Remote Files #
pq can read Parquet files directly from URLs - no download needed. It lazily
fetches only the bytes it needs via HTTP range requests, so metadata commands
like count, schema, and info complete in milliseconds even on
multi-gigabyte files.
Supported protocols #
| Protocol | Example | Auth |
|---|---|---|
| HTTPS | https://example.com/data.parquet |
None (public) |
| S3 | s3://bucket/path.parquet |
AWS credentials from env |
| GCS | gs://bucket/path.parquet |
GCP credentials from env |
| Azure | az://container/path.parquet |
Azure credentials from env |
HTTPS works immediately for any public URL. Cloud storage protocols (S3,
GCS, Azure) read credentials from standard environment variables
(AWS_ACCESS_KEY_ID, GOOGLE_APPLICATION_CREDENTIALS, etc.).
How range requests work #
Parquet stores its metadata in the file footer.
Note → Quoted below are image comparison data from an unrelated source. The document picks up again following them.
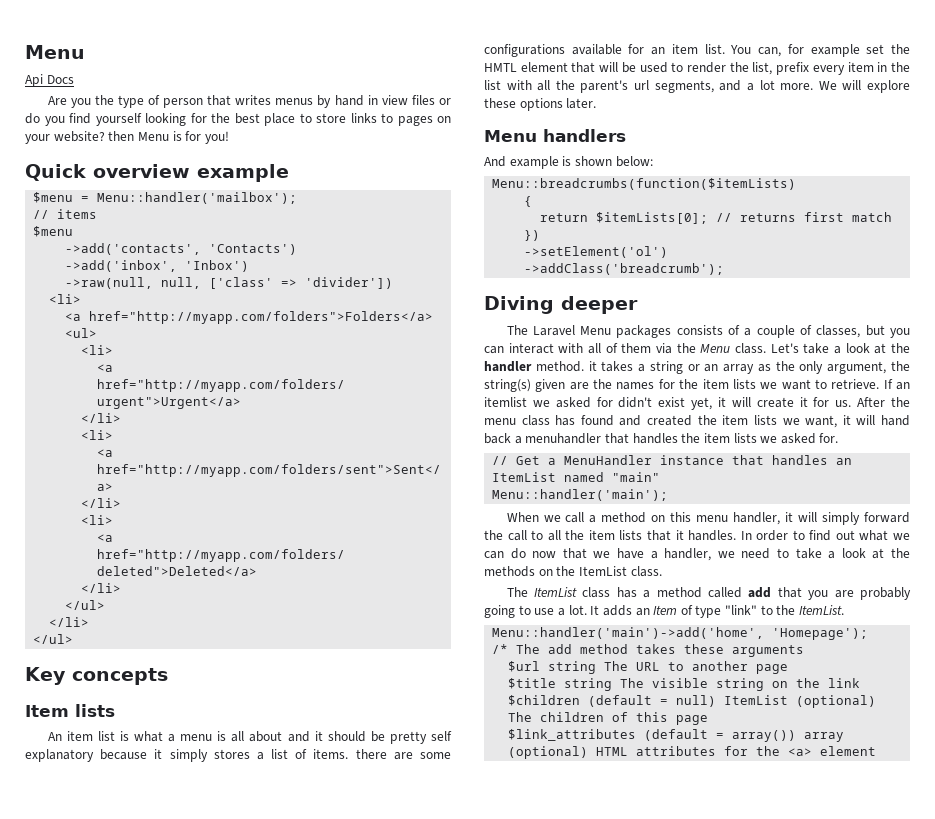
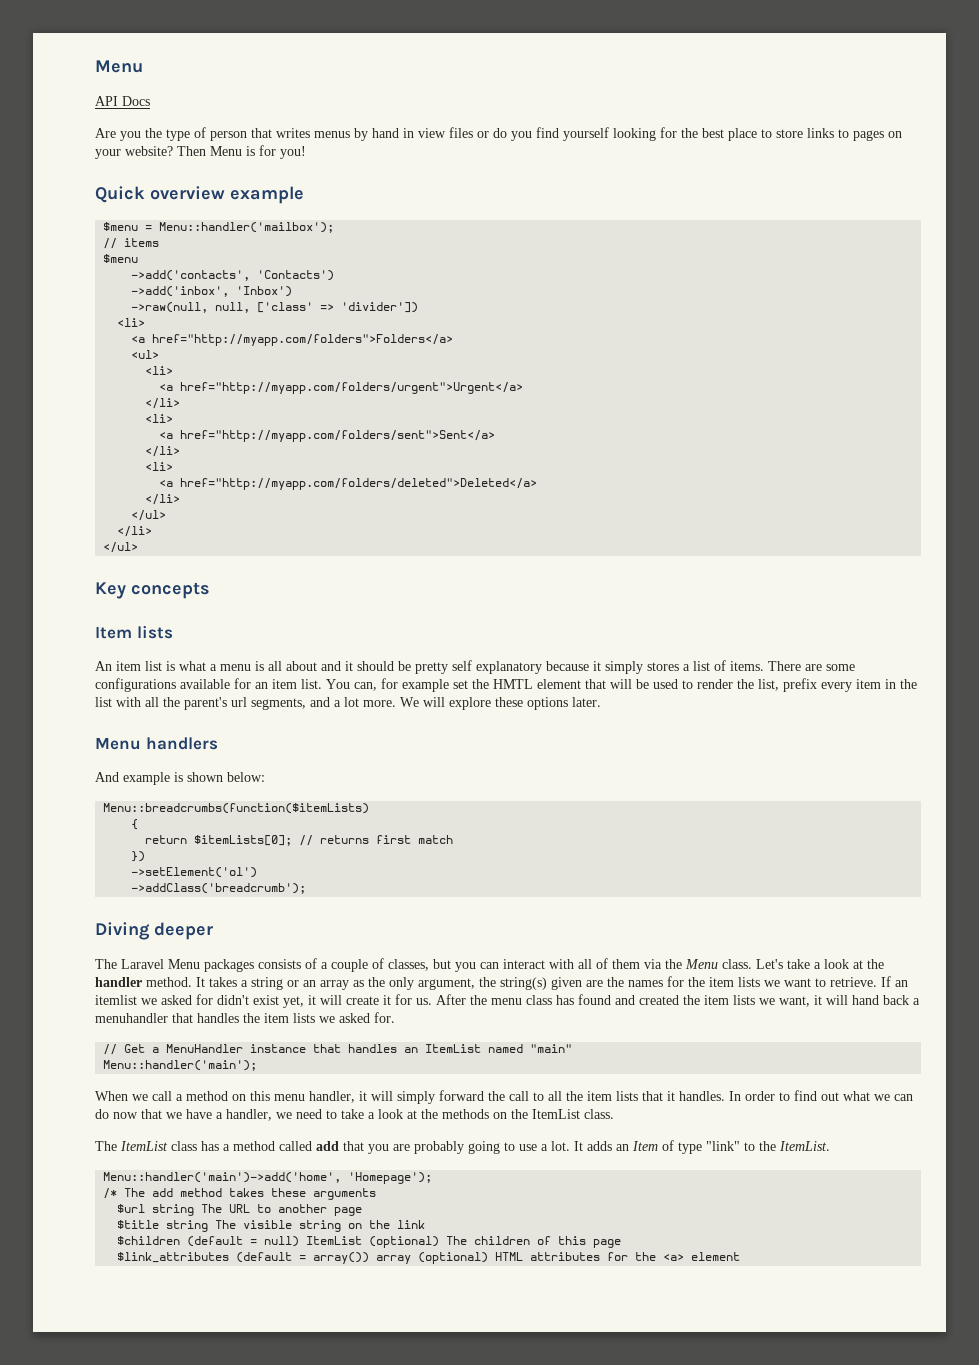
[25,74,43,87] Api -> [95,96,118,106] API
[108,131,135,141] then -> [177,146,206,156] Then
[355,749,387,759] there -> [768,661,801,671] There
[588,361,597,371] it -> [196,977,205,987] It

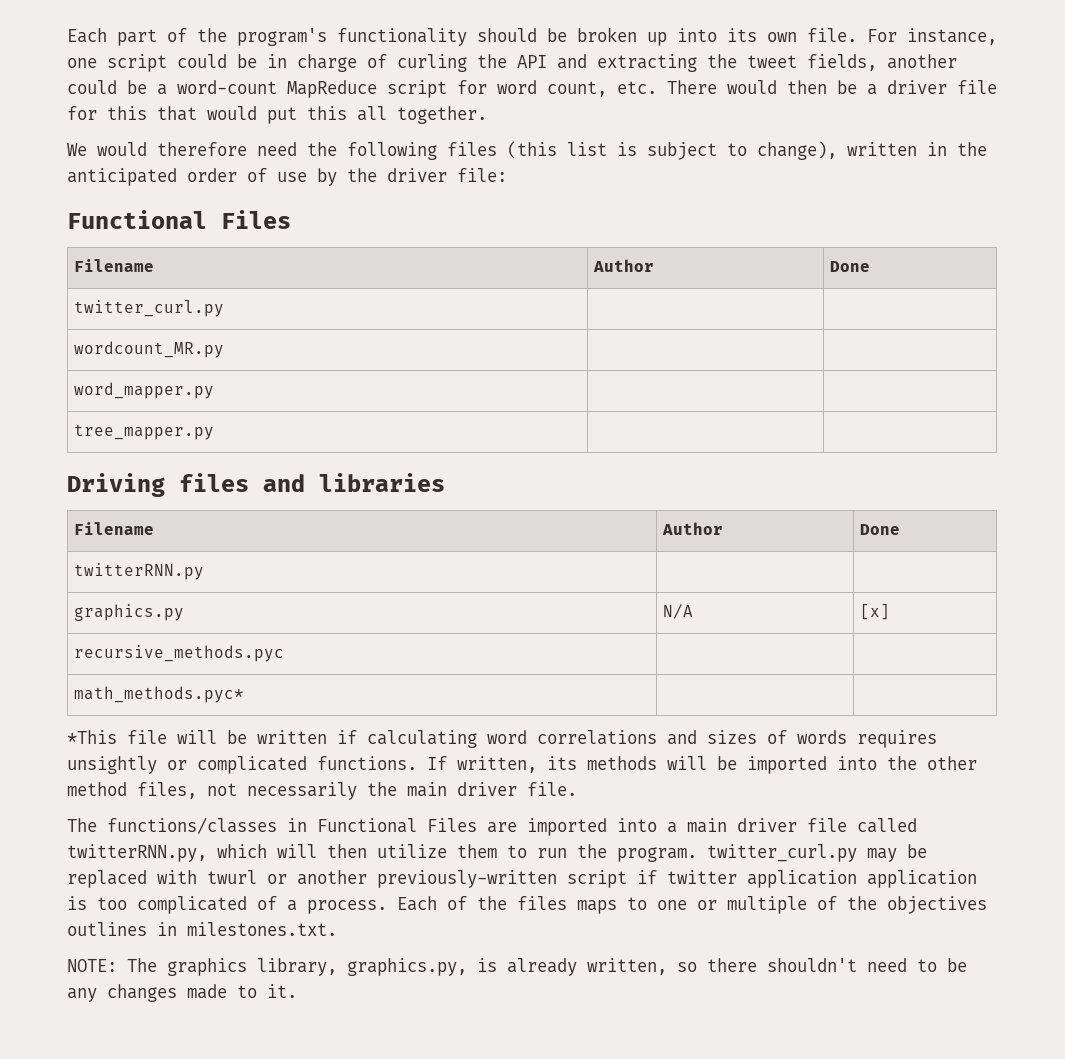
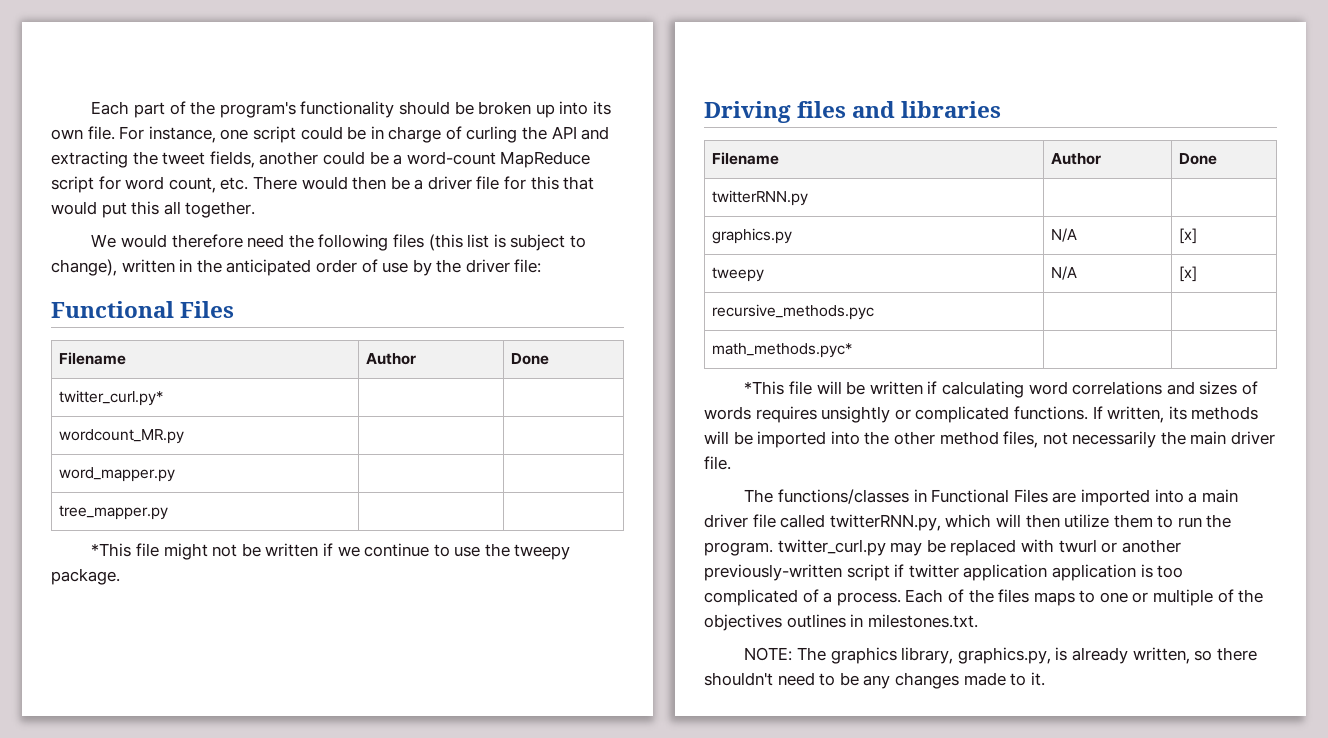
[73,300,224,317] twitter_curl.py -> [59,390,164,406] twitter_curl.py*
(214, 432) none -> [91,543,571,560] [51,568,120,585] // *This file might not be written if we continue to use the tweepy package.
(890, 612) none -> [712,267,765,282] [1051,266,1078,280] [1179,266,1198,282] // tweepy | N/A | [x]

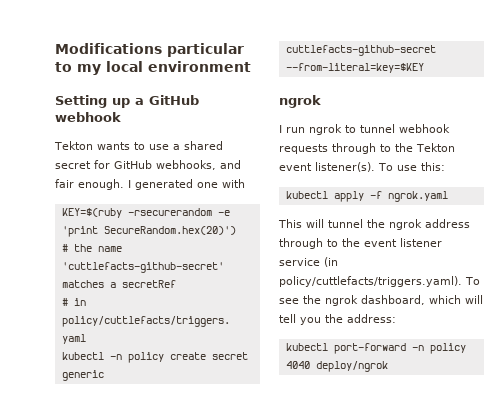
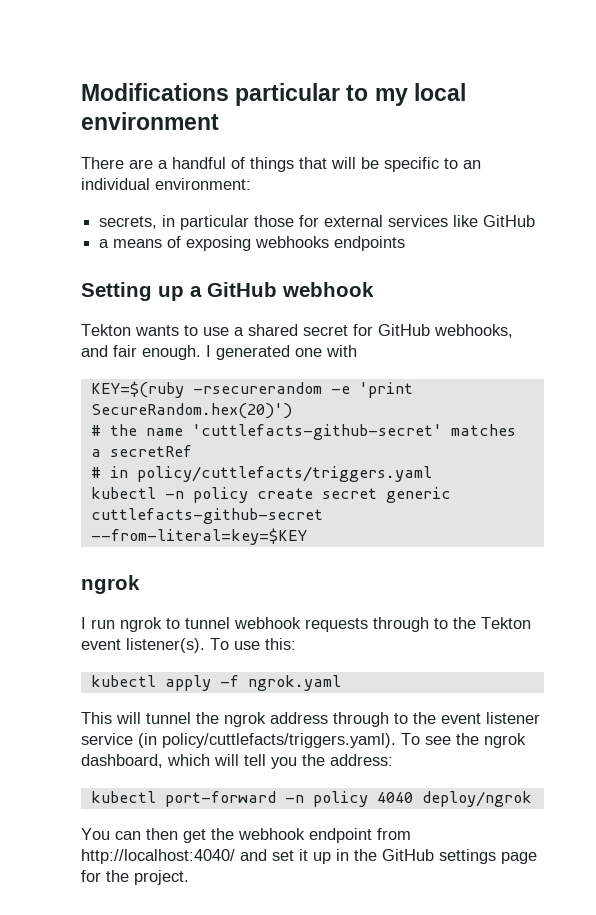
(251, 66) none -> [81,157,481,172] [81,178,251,190] [99,215,536,230] [99,236,406,251] // There are a handful of things that will be specific to an individual environment: // secrets, in particular those for external services like GitHub // a means of exposing webhooks endpoints
(388, 366) none -> [81,828,411,843] [81,849,537,864] [81,870,189,885] // You can then get the webhook endpoint from http://localhost:4040/ and set it up in the GitHub settings page for the project.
When pq opens a remote file, it issues just 2-3 small HTTP requests:
- HEAD - get the file size
- GET (last 8 bytes) - read the footer length
- GET (footer range) - read the schema, row counts, and column offsets
This means pq count on a 925 MB file transfers under 600 KB. Data commands
like head and sql then fetch only the row groups and columns they need,
never the entire file.
Example: NYC Taxi Data (HTTPS) #
The NYC Taxi & Limousine Commission publishes monthly trip data as public Parquet files. Each file is ~50 MB with ~3 million rows.
Check the file metadata without downloading anything:
$ pq schema "https://d37ci6vzurychx.cloudfront.net/trip-data/yellow_tripdata_2024-01.parquet"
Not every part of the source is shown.